On 19 March 2012, the Australian government announced the purchase of Skandi Bergen in a group of Defence acquisitions. The vessel was required to supplement the RAN's sealift capability of the RAN after the Kanimbla-class amphibious landing ships were decommissioned early due to ongoing mechanical issues. Intended operations included the transportation of equipment and personnel as part of humanitarian and disaster relief operations. The ship cost A$130 million: the price did not include the vessel's subsea equipment. This equipment was retained by the shipyard for installation in a replacement vessel ordered by DOF Subsea, with a 60-tonne SWL crane fitted instead to Skandi Bergen. Fitting out was completed on 22 May 2012, and on 3 June 2012, the ship's new name, Ocean Shield, was announced. Although operated as part of the RAN, Ocean Shield carried a civilian crew, and used the prefix ADV (Australian Defence Vessel), instead of being commissioned and receiving the HMAS prefix. Although unarmed in RAN service, after the transfer to Customs, the ship was fitted with two 12.7 mm machine guns.

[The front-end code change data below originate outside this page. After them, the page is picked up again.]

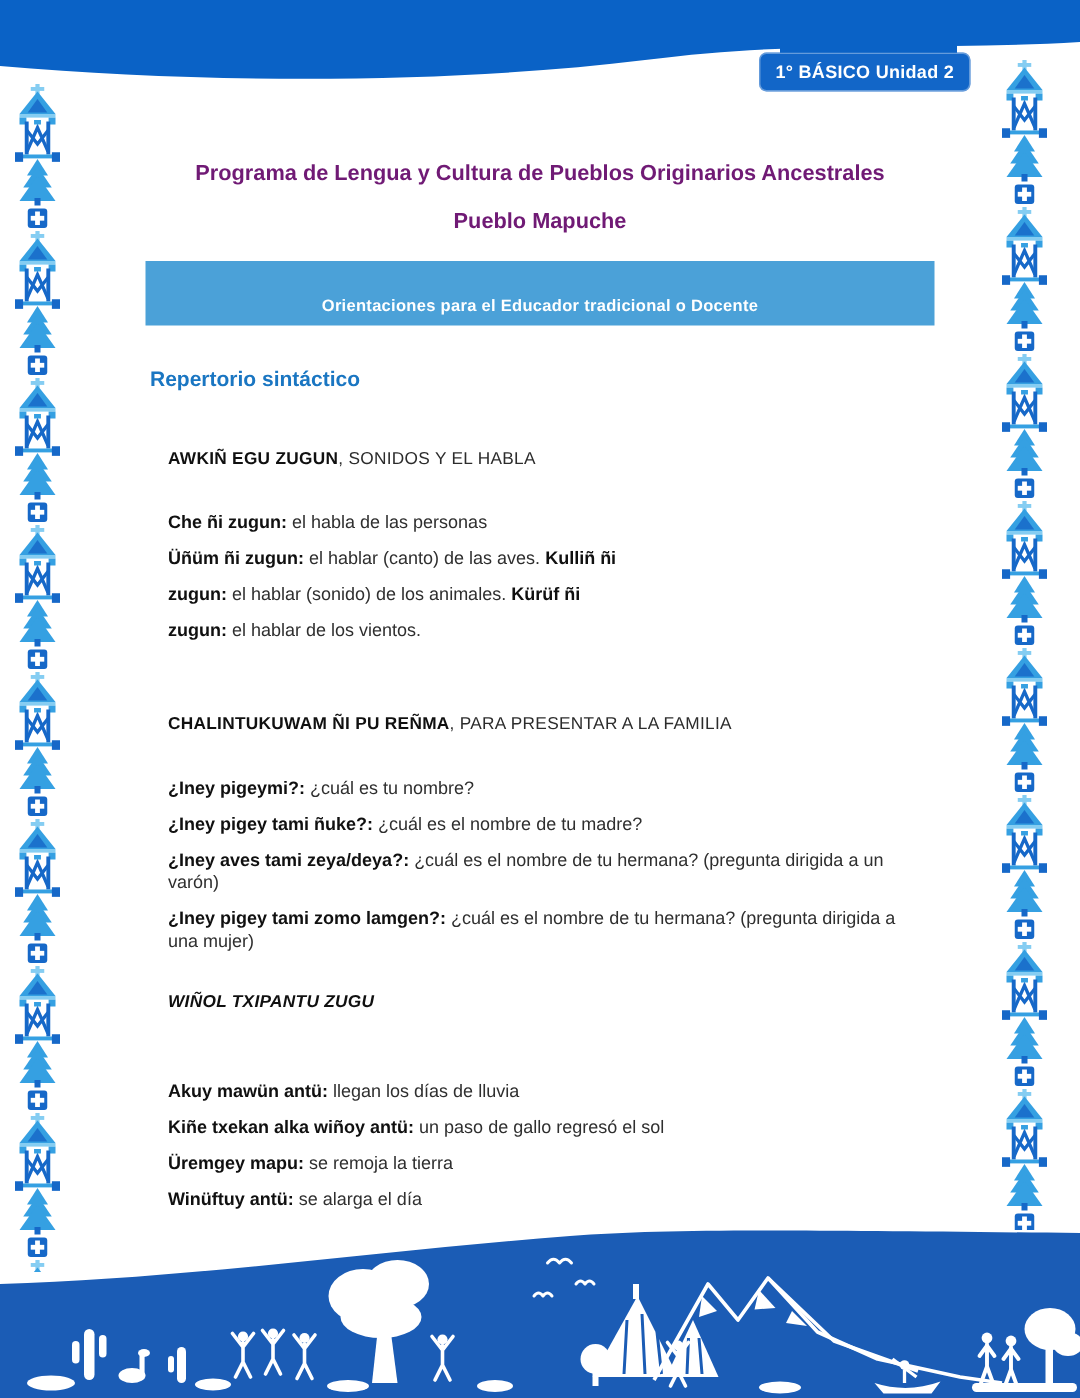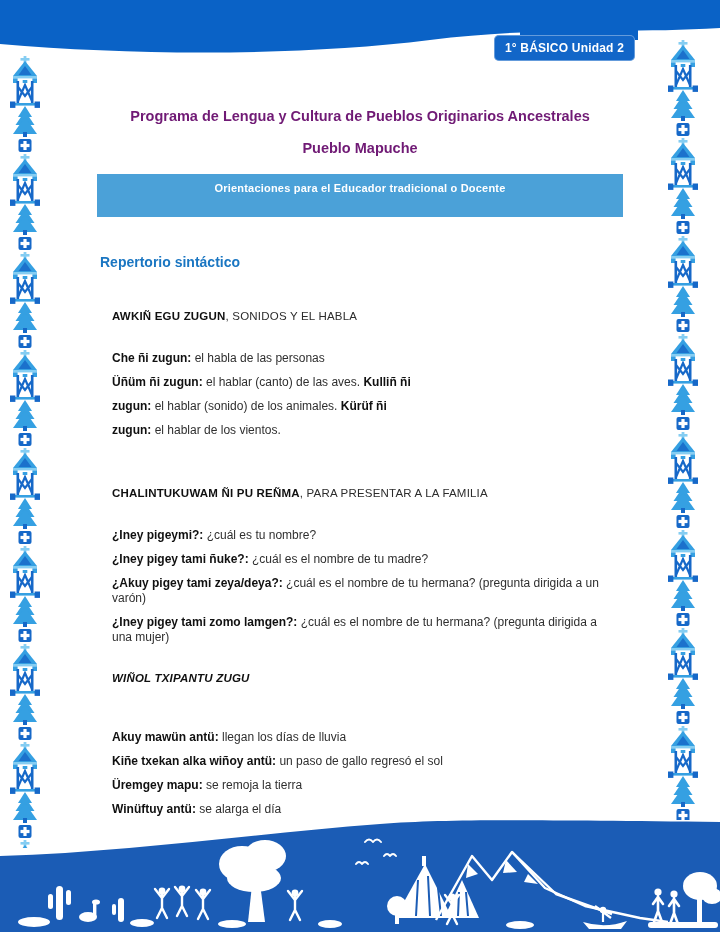"1° BÁSICO Unidad 2" .badge { left: 494px -> 506px }
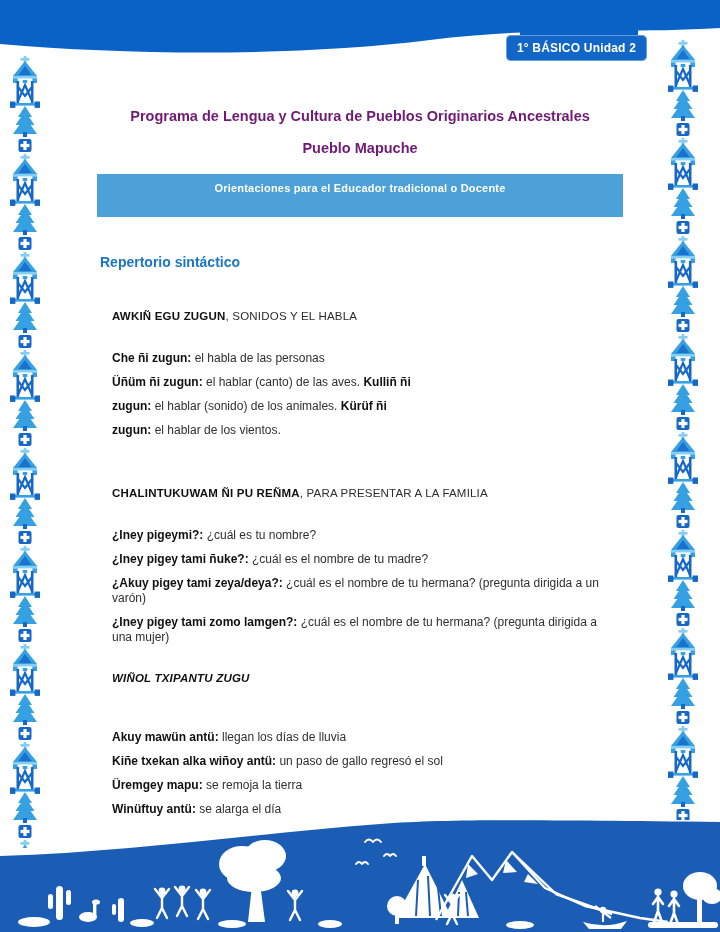"Orientaciones para el Educador" .banner { padding-top: 8px -> 24px }
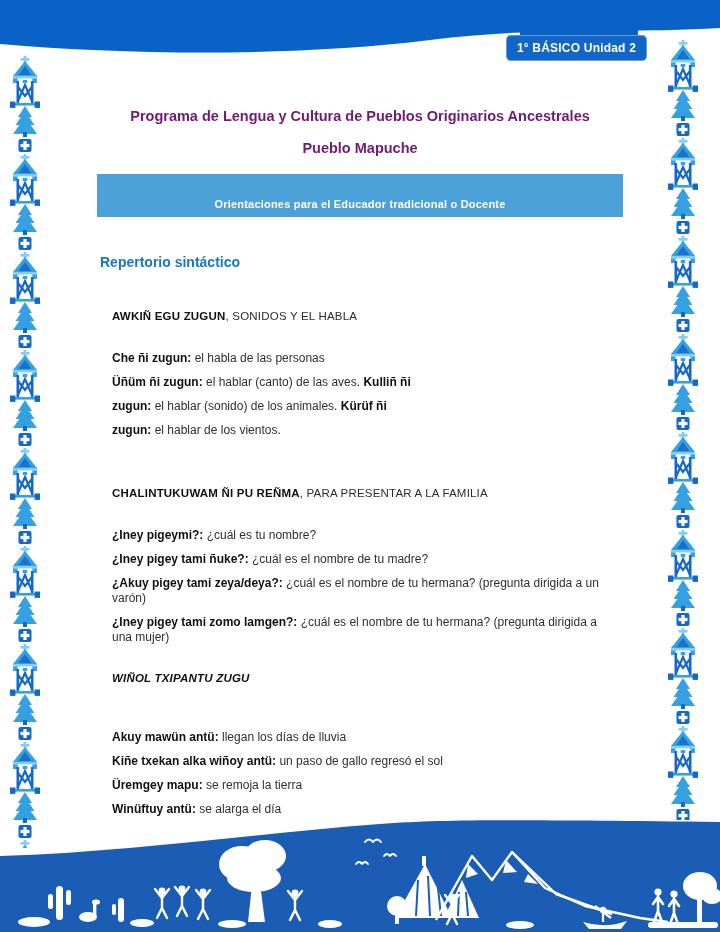"Repertorio sintáctico" .content { top: 254px -> 244px }
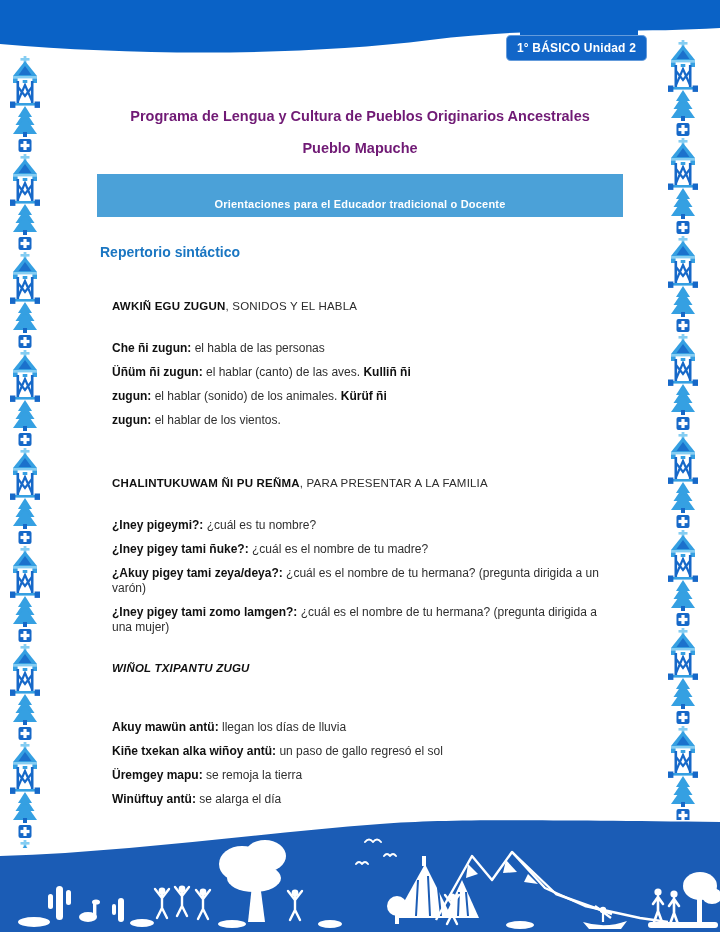"¿Akuy pigey tami zeya/deya?:" b { text: Akuy pigey -> Iney aves }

Sea trials were overseen by Teekay Shipping. Ocean Shield arrived in Fremantle, Australia on 28 June 2012, and was accepted into naval service on 30 June.
In October 2013, the ship participated in the International Fleet Review 2013 in Sydney.
In March 2014, Ocean Shield was sent to participate in the search for the missing Malaysia Airlines Flight 370, off the west coast of Australia. The vessel, fitted with a towed pinger locator on loan from the United States Navy, sailed from Perth on 31 March, expecting to begin searching on 3 April for the underwater locator beacon attached to the aircraft's flight recorders. Starting on 14 April 2014, Ocean Shield stopped towing the pinger locator and instead deployed the autonomous underwater vehicle (AUV) Bluefin-21, a sidescan sonar robotic submarine, to map the area.
The naval service of Ocean Shield was only intended to cover the drop in capability after the Kanimblas were decommissioned until the Canberra-class landing helicopter dock ships entered service. Once achieved, Ocean Shield would be transferred to the Customs Marine Unit of the Australian Customs and Border Protection Service, as a replacement for Ocean Protector, a sister ship operating under charter. Although the transfer was originally intended to occur in 2016 (when both Canberra-class vessels were in service and Ocean Protector's charter would expire), it was brought forward to 1 July 2014, and Ocean Protector's charter was terminated on 31 December that year.
After being transferred to Customs, Ocean Shield received modifications in Singapore and Hobart to improve its suitability for patrol tasks. The ship entered operational service in November 2014. It is funded to spend 300 days conducting patrols each year. In Customs service, Ocean Shield is armed with two machine guns, and received the ship prefix "ACV" (Australian Customs Vessel). Although primarily tasked to Australia's northern waters as part of Operation Sovereign Borders, Ocean Shield is capable of operating in the Southern Ocean.
On 16 April 2015, Ocean Shield commenced a 42-day deployment to the Southern Ocean: the first Customs patrol of the region since 2012.
Following the creation of the Australian Border Force in July 2015, Ocean Shield's prefix was changed to "ABFC" (Australian Border Force Cutter).